* Task description *
What is needed is a faithful copy of all the entries, with no pictures in it.

**********

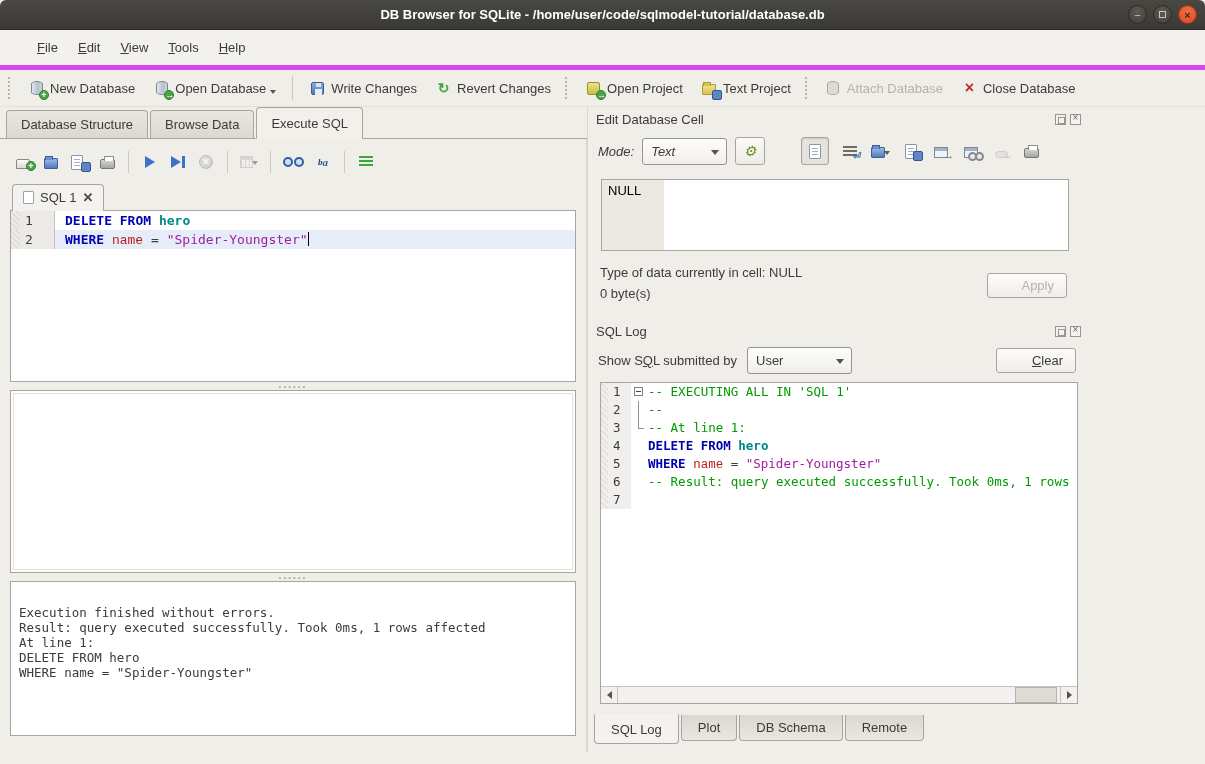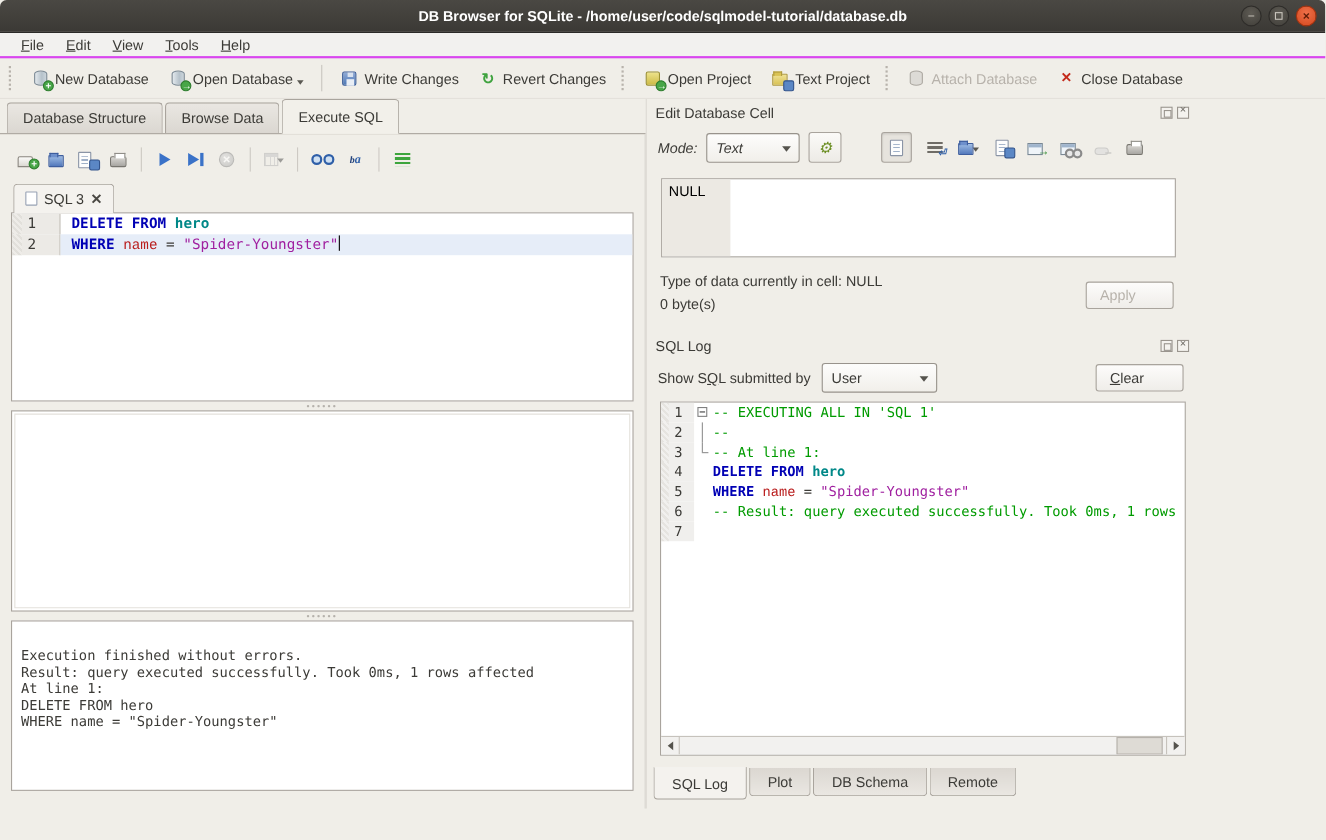"File" .menubar { border-bottom: 2px solid #d946ef -> 5px solid #d946ef; height: 23px -> 40px; padding-left: 10px -> 28px }
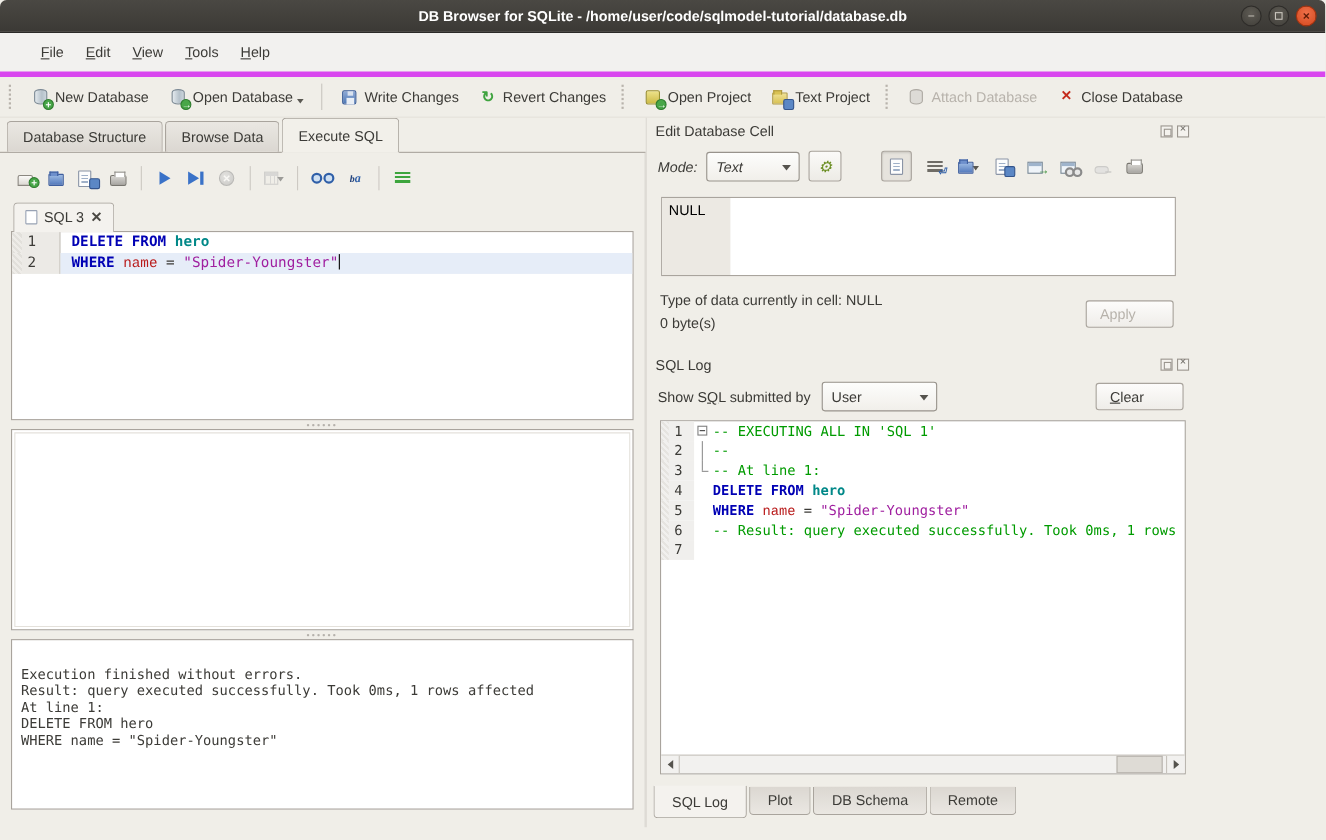"SQL 3" span { text: 3 -> 1 }
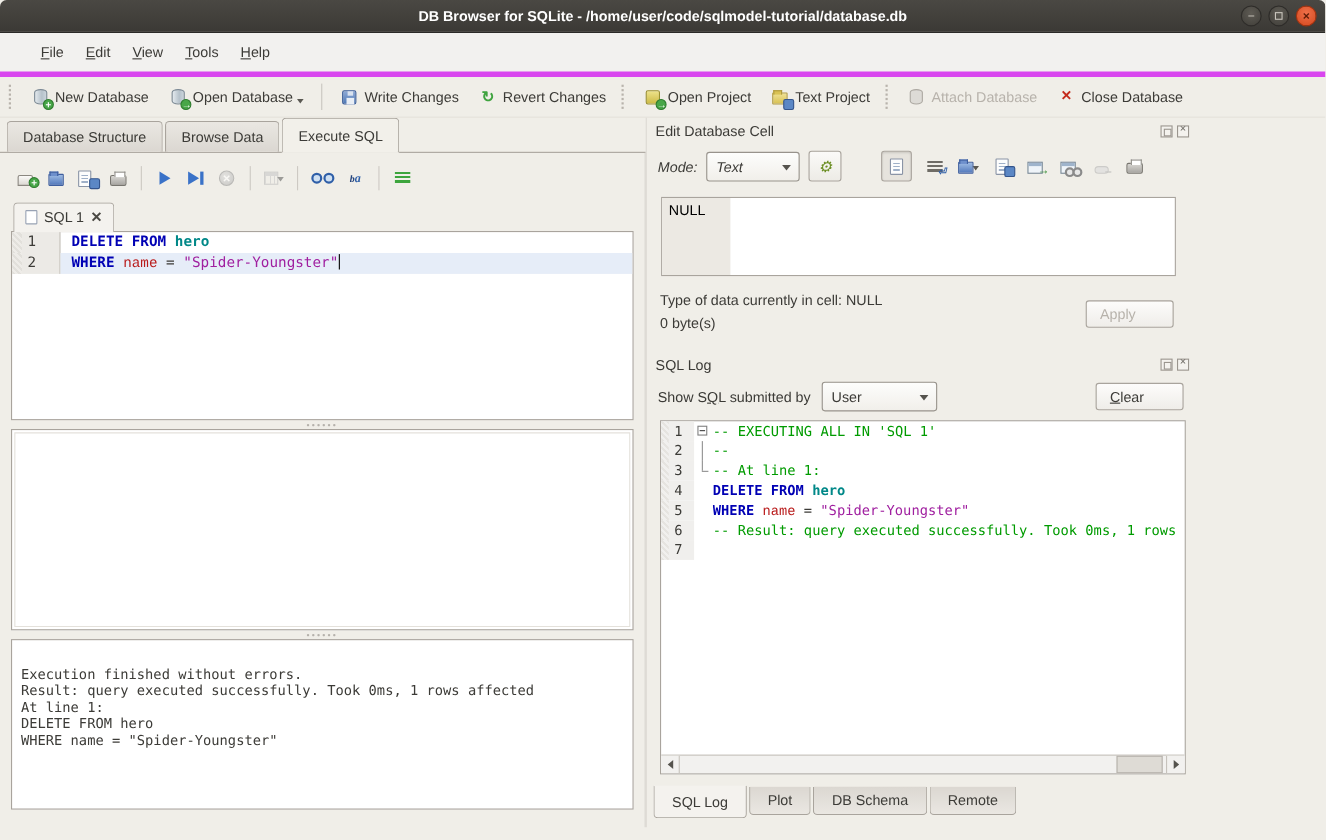"Apply" .btn { text-align: left -> right }
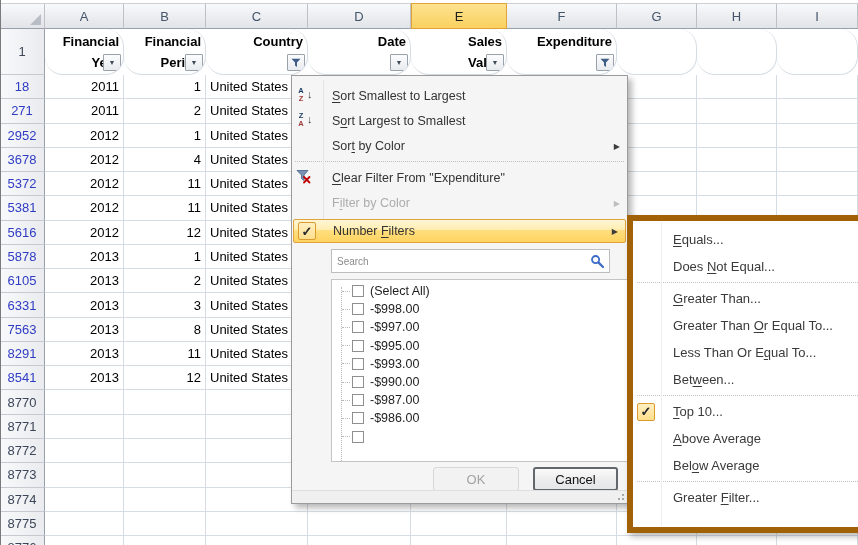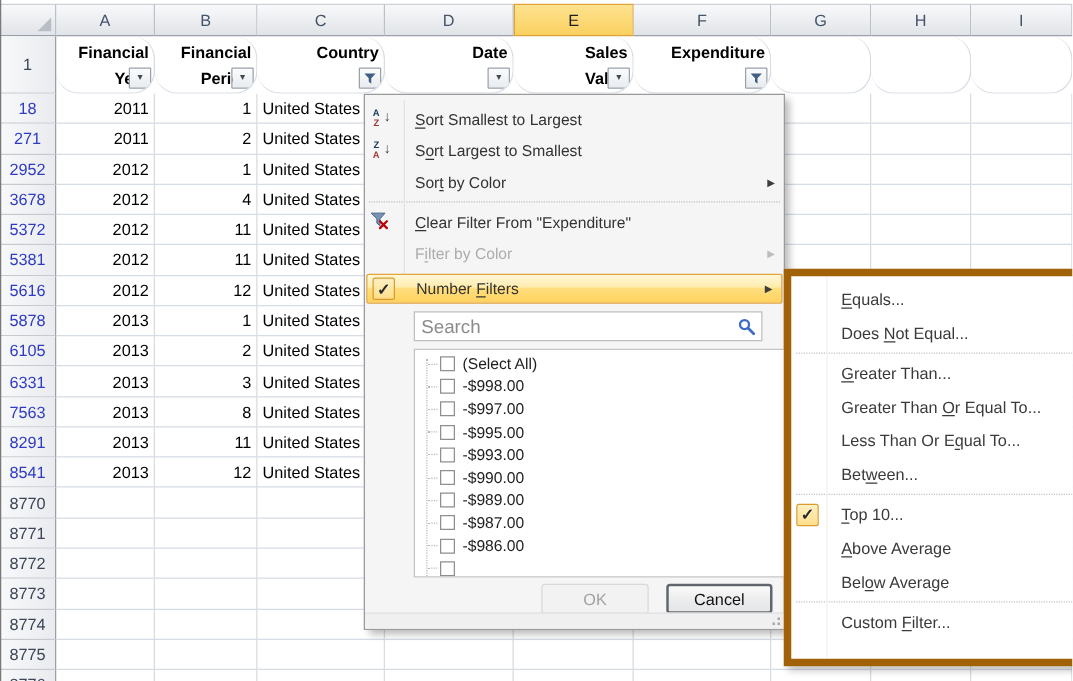"Search" #fsearch input { font-size: 15px -> 10px }
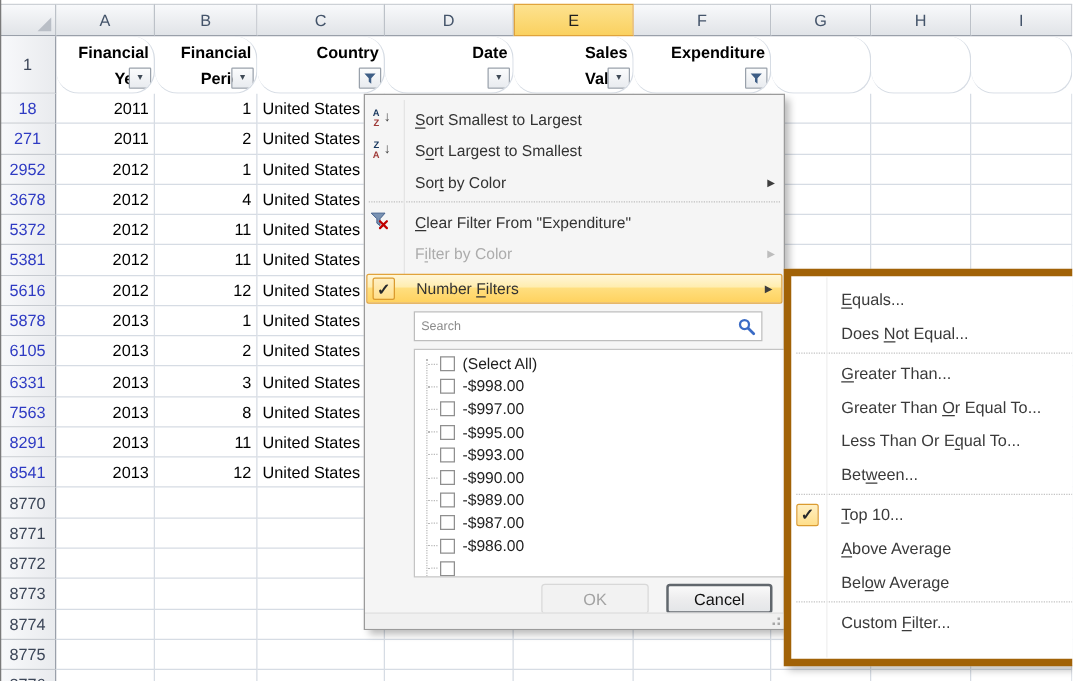"-$989.00" div.li { html: <div> <span></span> <span></span> <span>-$989.00</span> </div> -> none }
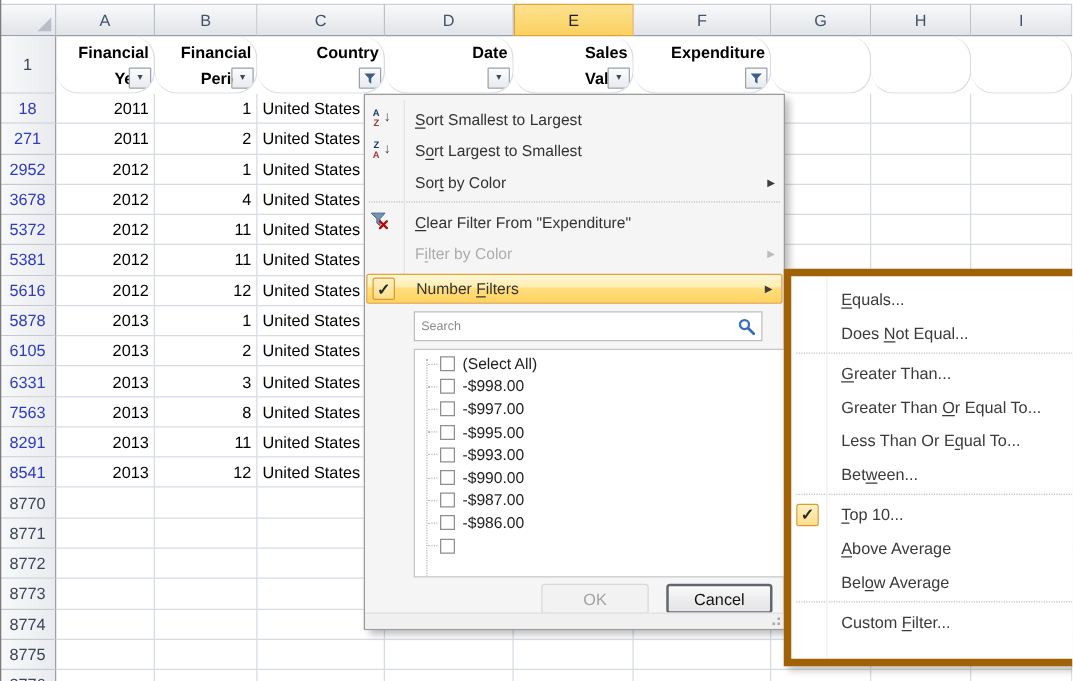"Custom" span { text: Custom -> Greater }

**********

* Written answer *
"File" .menubar { border-bottom: 2px solid #d946ef -> 5px solid #d946ef; height: 23px -> 40px; padding-left: 10px -> 28px }
"SQL 3" span { text: 3 -> 1 }
"Apply" .btn { text-align: left -> right }
"Search" #fsearch input { font-size: 15px -> 10px }
"-$989.00" div.li { html: <div> <span></span> <span></span> <span>-$989.00</span> </div> -> none }
"Custom" span { text: Custom -> Greater }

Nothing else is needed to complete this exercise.